Effects of Dietary Fat on Mammary Gland Pyroglutamyl Aminopeptidase on Experimental Breast Cancer


Journal of Molecular Biomarkers & Diagnosis

  • Research Article   
  • J Mol Biomark Diagn 2018, Vol 9(3): 3
  • DOI: 10.4172/2155-9929.1000392

Effects of Dietary Fat on Mammary Gland Pyroglutamyl Aminopeptidase on Experimental Breast Cancer

María Jesús Ramírez-Expósito, María Dolores Ruíz-Sanjuan and José Manuel Martínez-Martos*
Experimental and Clinical Physiopathology Research Group (CTS1039), Department of Health Sciences, School of Health Sciences, University of Jaén, Jaén, Spain
*Corresponding Author: Dr. José Manuel Martínez-Martos, Experimental and Clinical Physiopathology Research Group (CTS1039), Department of Health Sciences, School of Experimental Sciences, University of Jaen, Campus Universitario Las Lagunillas, E- 23071, Jaén, Spain, Tel: + 34 953 212 600, Fax: + 34 953 212

Received Date: May 09, 2018 / Accepted Date: May 21, 2018 / Published Date: May 29, 2018


Aim: To analyze the relationship between dietary fat and breast cancer mediated by the local functions of gonadotropin-releasing hormone (GnRH), analyzed by its regulating peptidase. The presence of GnRH and its receptors has been demonstrated in tumor tissue of the breast, although the functions of this peptide remain unclear. Pyroglutamyl aminopeptidase (PAP) is the enzyme involved in the local regulation of GnRH, and changes in its soluble and membrane-bound activities have been described in both women with breast cancer and animals with mammary tumors induced by N-methyl nitrosourea (NMU).
Methods: We analyze here the effects of different normolipidic (4%) dietary fats (soybean oil (commercial), extra virgin olive oil (EVOO), refined sunflower oil (SO) and refined sunflower oil enriched with 50% oleic acid (OAESO)) on soluble and membrane-bound PAP specific activities in breast tissue of rats with mammary tumors induced by N-methyl-nitrosourea (NMU) administration.
Results: We found that animals with breast cancer showed higher levels of soluble PAP than control healthy animals, but in a different degree depending on the type of dietary fat. On the contrary, membrane-bound mammary PAP specific activity was modified only in animals fed on EVOO.
Conclusion: Dietary fat is involved in the regulation of GnRH functions mediated by PAP at mammary tumor tissue in different degree depending on its localization and the type of fat administrated.
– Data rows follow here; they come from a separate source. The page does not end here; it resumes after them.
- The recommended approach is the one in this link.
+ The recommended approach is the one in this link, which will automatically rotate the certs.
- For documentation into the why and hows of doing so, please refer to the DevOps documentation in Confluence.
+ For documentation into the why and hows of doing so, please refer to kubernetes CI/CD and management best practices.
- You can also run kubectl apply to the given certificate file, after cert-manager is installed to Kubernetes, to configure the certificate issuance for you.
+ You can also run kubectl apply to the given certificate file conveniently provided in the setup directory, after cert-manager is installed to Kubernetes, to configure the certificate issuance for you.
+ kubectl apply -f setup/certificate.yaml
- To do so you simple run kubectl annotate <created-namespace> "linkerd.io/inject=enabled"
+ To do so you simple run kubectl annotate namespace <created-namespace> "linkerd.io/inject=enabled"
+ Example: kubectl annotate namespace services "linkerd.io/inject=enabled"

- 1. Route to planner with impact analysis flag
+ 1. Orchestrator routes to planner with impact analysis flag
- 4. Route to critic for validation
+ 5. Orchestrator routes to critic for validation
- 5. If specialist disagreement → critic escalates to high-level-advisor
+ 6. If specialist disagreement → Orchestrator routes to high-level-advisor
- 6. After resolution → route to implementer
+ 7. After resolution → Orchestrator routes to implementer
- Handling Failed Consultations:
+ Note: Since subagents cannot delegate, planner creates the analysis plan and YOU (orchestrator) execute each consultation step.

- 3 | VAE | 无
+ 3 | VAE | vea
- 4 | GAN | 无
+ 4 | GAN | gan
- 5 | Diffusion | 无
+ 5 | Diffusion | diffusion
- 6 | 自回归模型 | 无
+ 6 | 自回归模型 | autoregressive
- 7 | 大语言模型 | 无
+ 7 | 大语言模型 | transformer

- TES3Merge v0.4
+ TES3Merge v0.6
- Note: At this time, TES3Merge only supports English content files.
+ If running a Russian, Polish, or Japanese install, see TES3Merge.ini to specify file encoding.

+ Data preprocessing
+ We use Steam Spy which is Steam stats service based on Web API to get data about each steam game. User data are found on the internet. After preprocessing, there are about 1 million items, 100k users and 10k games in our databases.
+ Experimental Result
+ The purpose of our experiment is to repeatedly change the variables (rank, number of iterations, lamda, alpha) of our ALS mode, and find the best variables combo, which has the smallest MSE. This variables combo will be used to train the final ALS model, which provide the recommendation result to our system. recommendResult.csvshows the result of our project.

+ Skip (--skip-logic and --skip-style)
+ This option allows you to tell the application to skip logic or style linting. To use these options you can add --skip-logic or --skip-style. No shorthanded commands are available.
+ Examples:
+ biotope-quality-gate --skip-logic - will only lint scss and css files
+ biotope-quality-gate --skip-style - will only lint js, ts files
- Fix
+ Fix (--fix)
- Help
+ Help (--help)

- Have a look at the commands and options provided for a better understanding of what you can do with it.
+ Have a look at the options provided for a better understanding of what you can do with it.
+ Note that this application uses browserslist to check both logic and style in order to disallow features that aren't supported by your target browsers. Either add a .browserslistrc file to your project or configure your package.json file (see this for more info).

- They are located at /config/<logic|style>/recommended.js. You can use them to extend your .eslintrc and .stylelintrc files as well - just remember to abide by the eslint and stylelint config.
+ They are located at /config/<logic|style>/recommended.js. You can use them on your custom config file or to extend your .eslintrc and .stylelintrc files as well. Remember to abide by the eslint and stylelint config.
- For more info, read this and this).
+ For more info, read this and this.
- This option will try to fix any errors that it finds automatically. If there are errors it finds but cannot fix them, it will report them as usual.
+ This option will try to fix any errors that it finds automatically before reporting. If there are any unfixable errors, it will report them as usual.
Keywords: N-methyl nitrosourea; Breast cancer; Extra virgin olive oil; Sunflower oil; Oleic acid; GnRH; Pyroglutamyl aminopeptidase


Gonadotropin releasing hormone (GnRH) plays an important role in the control of mammalian reproduction. In addition to this classic hypophysiotropic action, GnRH might have a role as a modulator of cell growth and metastasis in a number of human malignant tumors including breast cancer [1]. Thus, GnRH receptors and GnRH mRNA have been found in breast tissue [2], raising the possibility of a local role for GnRH in the human mammary gland [3,4]. GnRH is regulated by the proteolytic regulatory enzyme pyroglutamyl aminopeptidase (PAP) [5,6]. PAP is an omega peptidase widely distributed in fluids and tissues that hydrolyses N-terminal pyroglutamic residues from biologically active peptides [7]. We have previously reported a decrease in both rat [8] and human [6] PAP activity in breast cancer, suggesting that GnRH may be an important local intracrine, autocrine and/or paracrine hormonal factor in the pathogenesis of breast cancer.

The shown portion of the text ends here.